Here, we provide two examples to show the application of the qKinAct service for kinase activity analysis. Paulo et al. globally analysed the phosphorylation dynamics in nicotine-treated pancreatic stellate cells and discovered the intensive dysregulation of protein phosphorylation in transcriptional events and nuclear function in response to nicotine (40). The kinase activity-related phosphorylation sites were analysed by qKinAct and shown in Figure 4F. It was observed that the phosphorylation level of activity-related phosphorylation sites was aberrant for kinases such as BRAF, PRKCB (PKCβ), PRKAA2 (AMPK) and EGFR. Interestingly, previous studies have identified the aberrant activation of EGFR (41) and PRKAA2 (42,43) induced by cigarette smoke. Moreover, the qKinAct analysis of TNFα-stimulated phosphorylation dynamics quantified by Mohideen et al. (44) identified ten aberrant activity-related phosphorylation sites for kinases such as PDPK1 (PDK1), GSK3, DYRK1 and RIPK1 (Figure 4G). Among the results, the observed inactivation of RIPK1 by S320 phosphorylation was also validated by their experiments (44).
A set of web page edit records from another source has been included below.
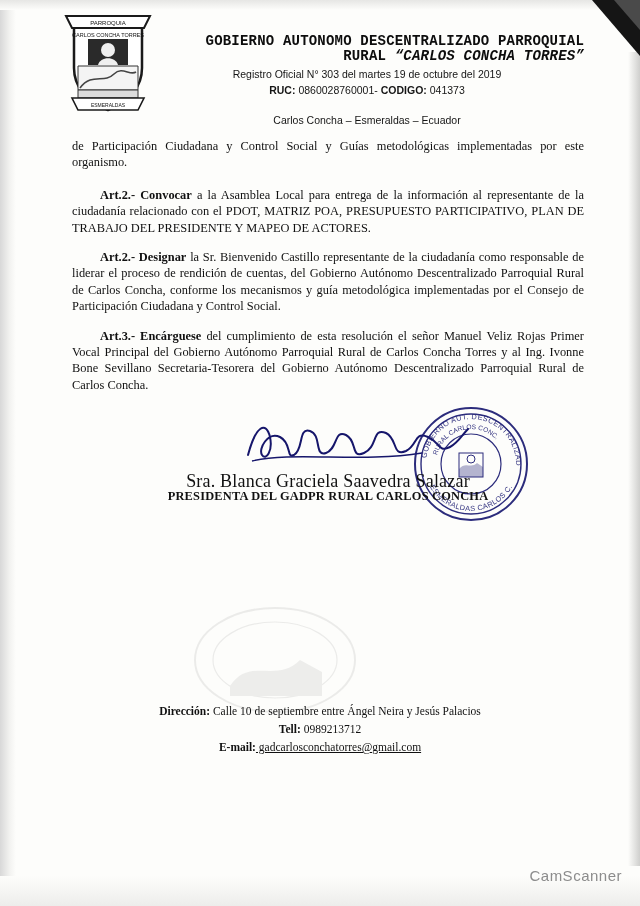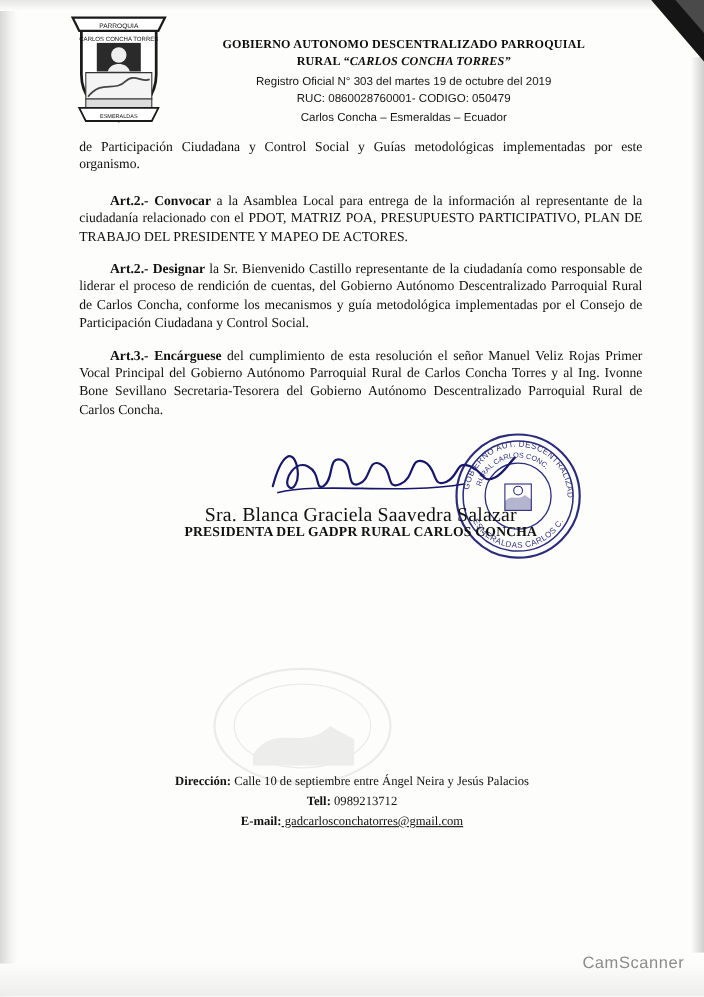--- a/index.html
+++ b/index.html
@@ -84,12 +84,13 @@
     margin-left: 78px;
   }
   .h-org {
-    font-family: Liberation Serif, serif;
+    font-family: Liberation Mono, monospace;
     font-weight: bold;
-    font-size: 11px;
+    font-size: 14px;
     letter-spacing: .2px;
     line-height: 15px;
     color: #0d0d0d;
+    text-align: right;
   }
   .h-org .it {
     font-style: italic;

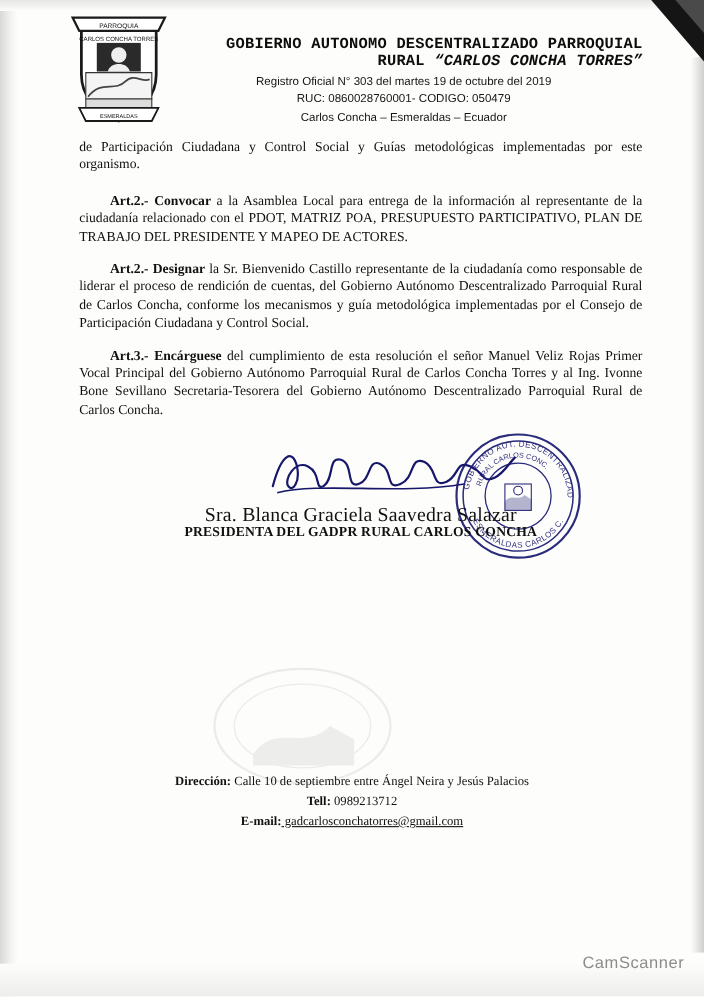--- a/index.html
+++ b/index.html
@@ -108,7 +108,7 @@
     line-height: 16px;
     color: #151515;
   }
-  .h-ruc b { font-weight: normal; }
+  .h-ruc b { font-weight: bold; }
   .h-loc {
     font-family: "Liberation Sans", sans-serif;
     font-size: 10.5px;

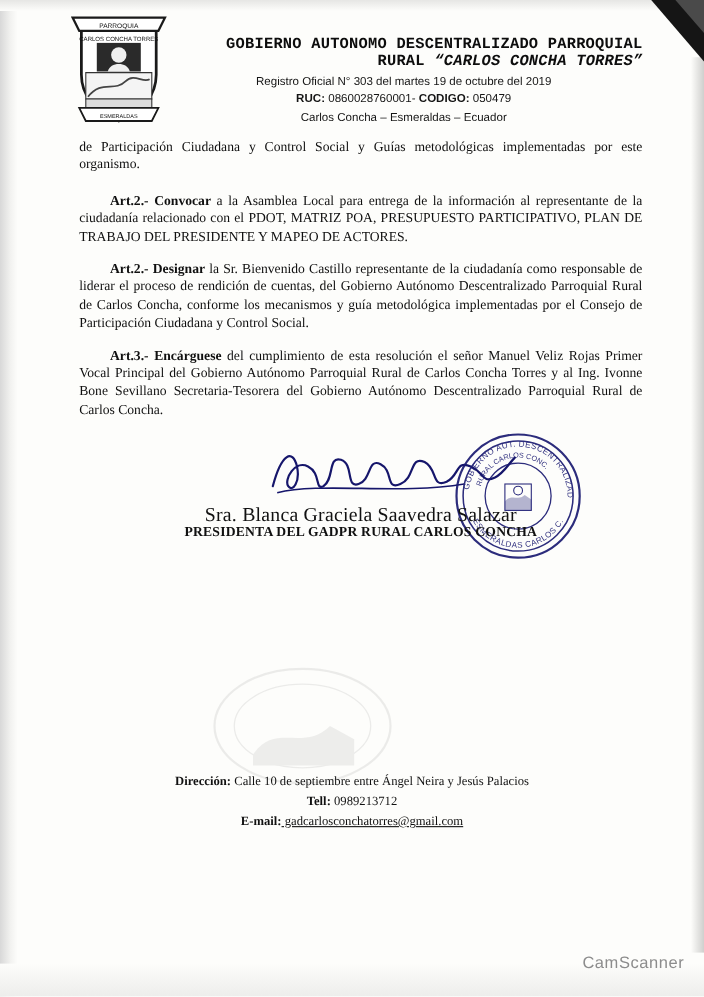--- a/index.html
+++ b/index.html
@@ -257,7 +257,7 @@
           <b>RUC:</b>
           <span>0860028760001-</span>
           <b>CODIGO:</b>
-          <span>050479</span>
+          <span>041373</span>
         </div>
         <div class="h-loc">
           <span>Carlos Concha – Esmeraldas – Ecuador</span>

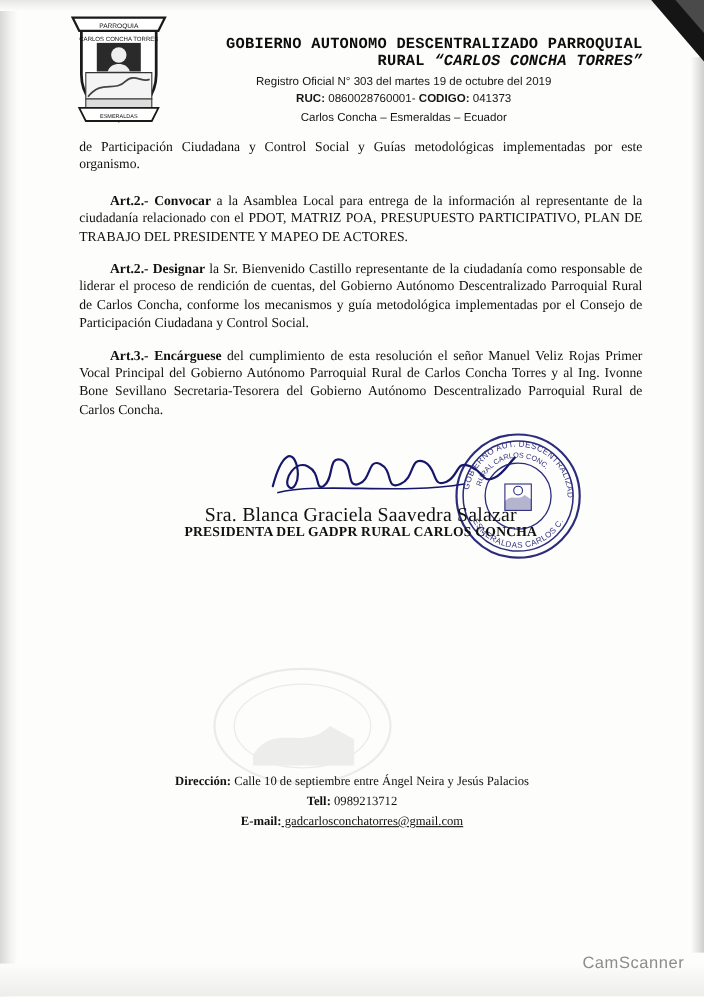--- a/index.html
+++ b/index.html
@@ -114,7 +114,7 @@
     font-size: 10.5px;
     line-height: 16px;
     color: #151515;
-    margin-top: 1px;
+    margin-top: 14px;
   }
Thus, the qKinAct service could quickly provide helpful kinase activity profiles to elucidate the dynamics of phosphorylation signalling pathways regulated by kinases.

DISCUSSION

Protein phosphorylation occurs frequently over numerous biological processes, such as cell proliferation and differentiation, transcriptional activation and metabolic homeostasis (1–7). As one of the most important PTMs, phosphorylation greatly expands the complexity and diversity of proteome (1), while aberrant phosphorylation disorders the signalling pathways and is intensively correlated with diseases and cancers (2–5). The advancement of phosphoproteomic techniques greatly facilitated the high-throughput profiling and quantification of phosphorylation events and the accumulation of massive phosphoproteome data (9,10). However, although a number of systematic studies have contributed to recording the phosphorylation sites (16–30), their quantitative dynamics were still stored in the literature.
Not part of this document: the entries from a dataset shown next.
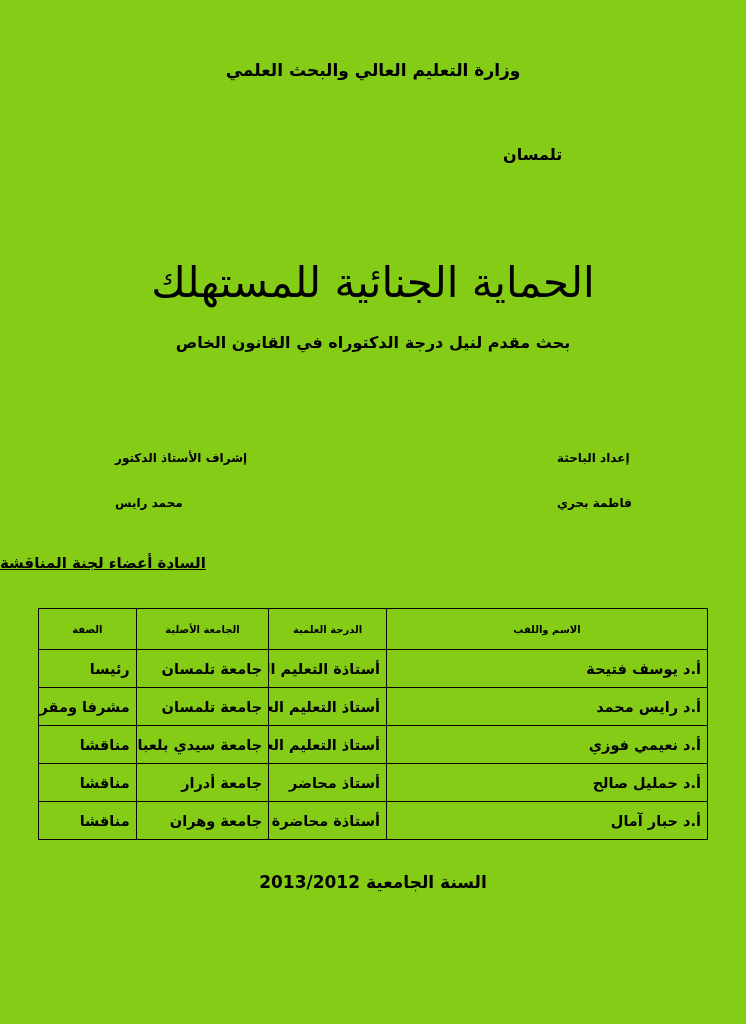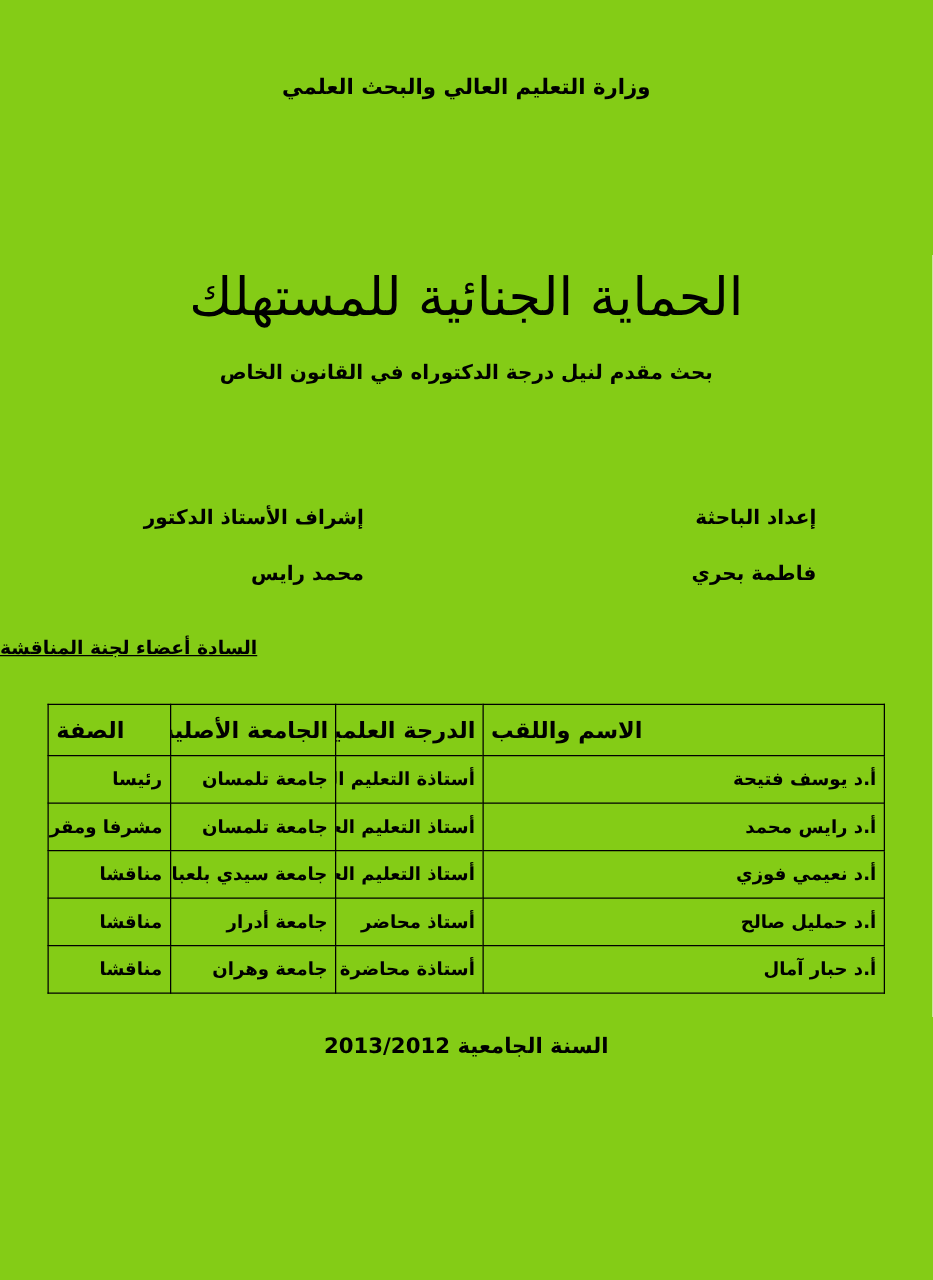--- a/index.html
+++ b/index.html
@@ -94,6 +94,7 @@
 
   <div class="org-row">
     <div class="org-block org-university">
+      <div class="line2">تلمسان</div>
     </div>
   </div>
 

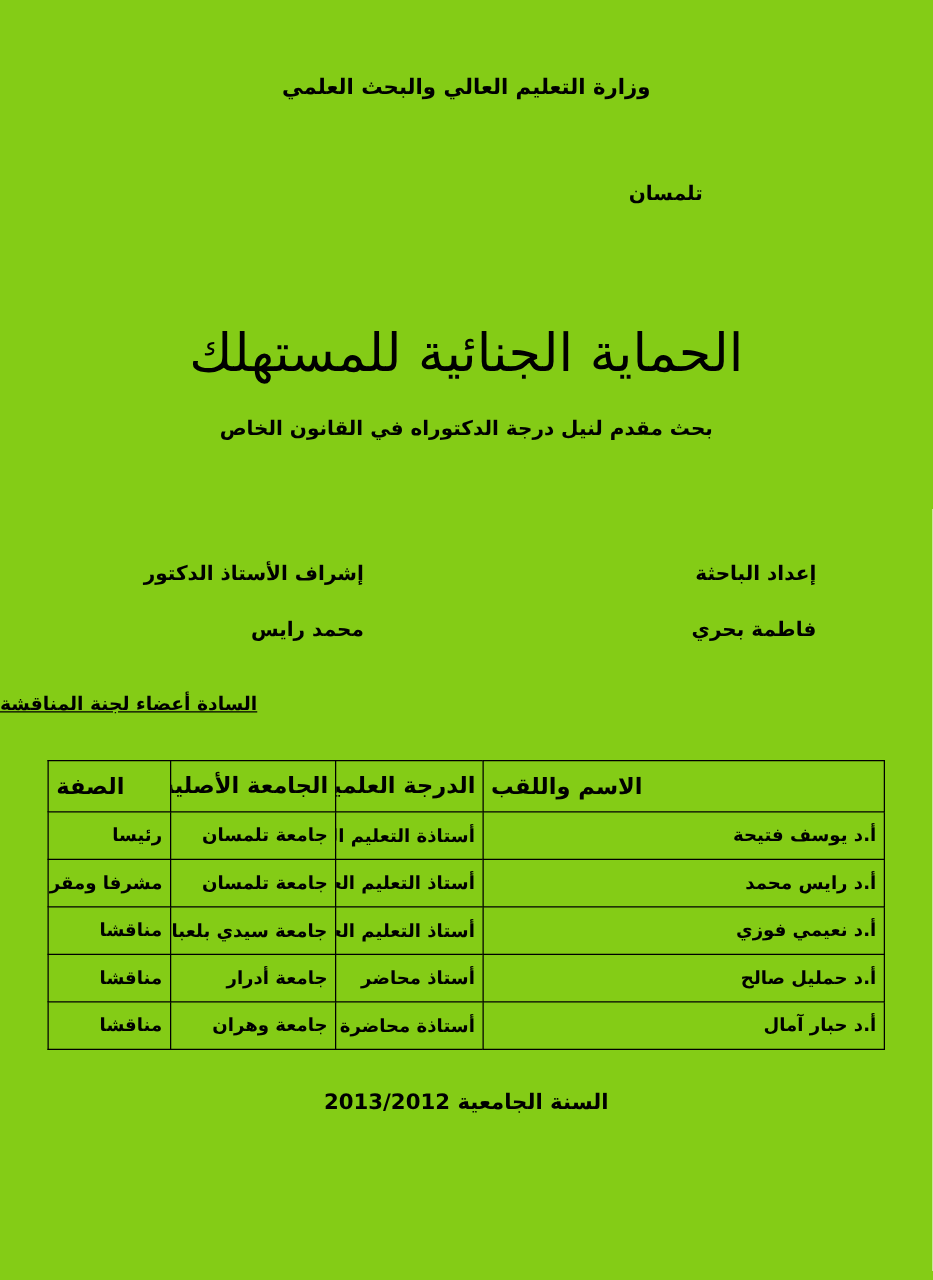--- a/index.html
+++ b/index.html
@@ -50,7 +50,7 @@
     padding-right: 93px;
     padding-left: 115px;
   }
-  .person-block { line-height: 45px; font-size: 16px; text-align: right; }
+  .person-block { line-height: 45px; font-size: 12px; text-align: left; }
   .person-author { min-width: 96px; }
   .person-supervisor { min-width: 160px; }
   .committee-heading {

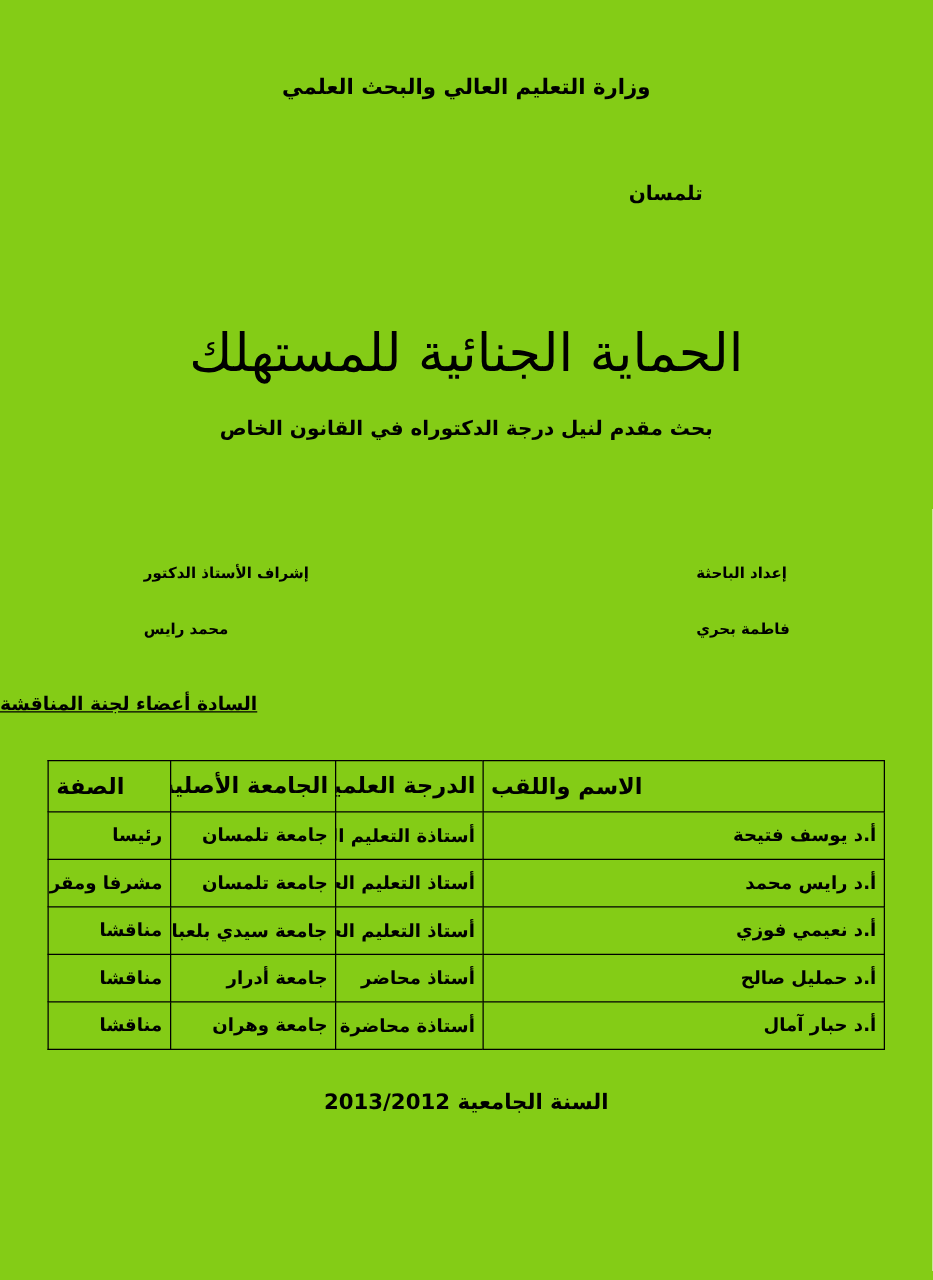--- a/index.html
+++ b/index.html
@@ -73,7 +73,7 @@
     overflow: hidden;
     white-space: nowrap;
   }
-  table.committee th { height: 40px; text-align: left; font-size: 18px; }
+  table.committee th { height: 40px; text-align: center; font-size: 10px; }
   table.committee td { height: 37px; text-align: right; padding-left: 16px; }
   col.c-name { width: 48%; }
   col.c-degree { width: 17.6%; }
qPhos is the first repository to curate phosphorylation dynamics data. Various annotations, including protein information, potential upstream kinases and their inhibitors, and sequence and structure properties, were integrated to annotate the phosphorylation sites. Furthermore, the qKinAct service was developed to dissect the kinase activity profile from user-submitted quantitative phosphoproteome data through direct annotations of activity-related phosphorylation sites for kinases. Meanwhile, there were also various limitations in the database. The database was focused on human health-related phosphorylation dynamics, and currently only data from human tissues and cell lines were collected. However, several quantitative phosphoproteomics studies were based on a mouse model or other model organisms (45), which also provided helpful clues for medical investigations. Furthermore, previous studies showed that single nucleotide polymorphisms (SNPs) and somatic mutations at or around the phosphorylation sites could affect the phosphorylation dynamics (27), and currently qPhos has not linked the phosphorylation sites to the large quantity of SNP and mutation data. Taken together, although improvements remain to be achieved, qPhos could serve as a comprehensive resource to enable researchers to systematically and conveniently access the phosphorylation dynamics data under different experimental conditions, and its qKinAct service could help users to easily analyse the kinase activity profile from their own quantitative phosphoproteome data. The qPhos database will be regularly updated to keep pace with the progress of the quantitative dynamics of phosphorylation.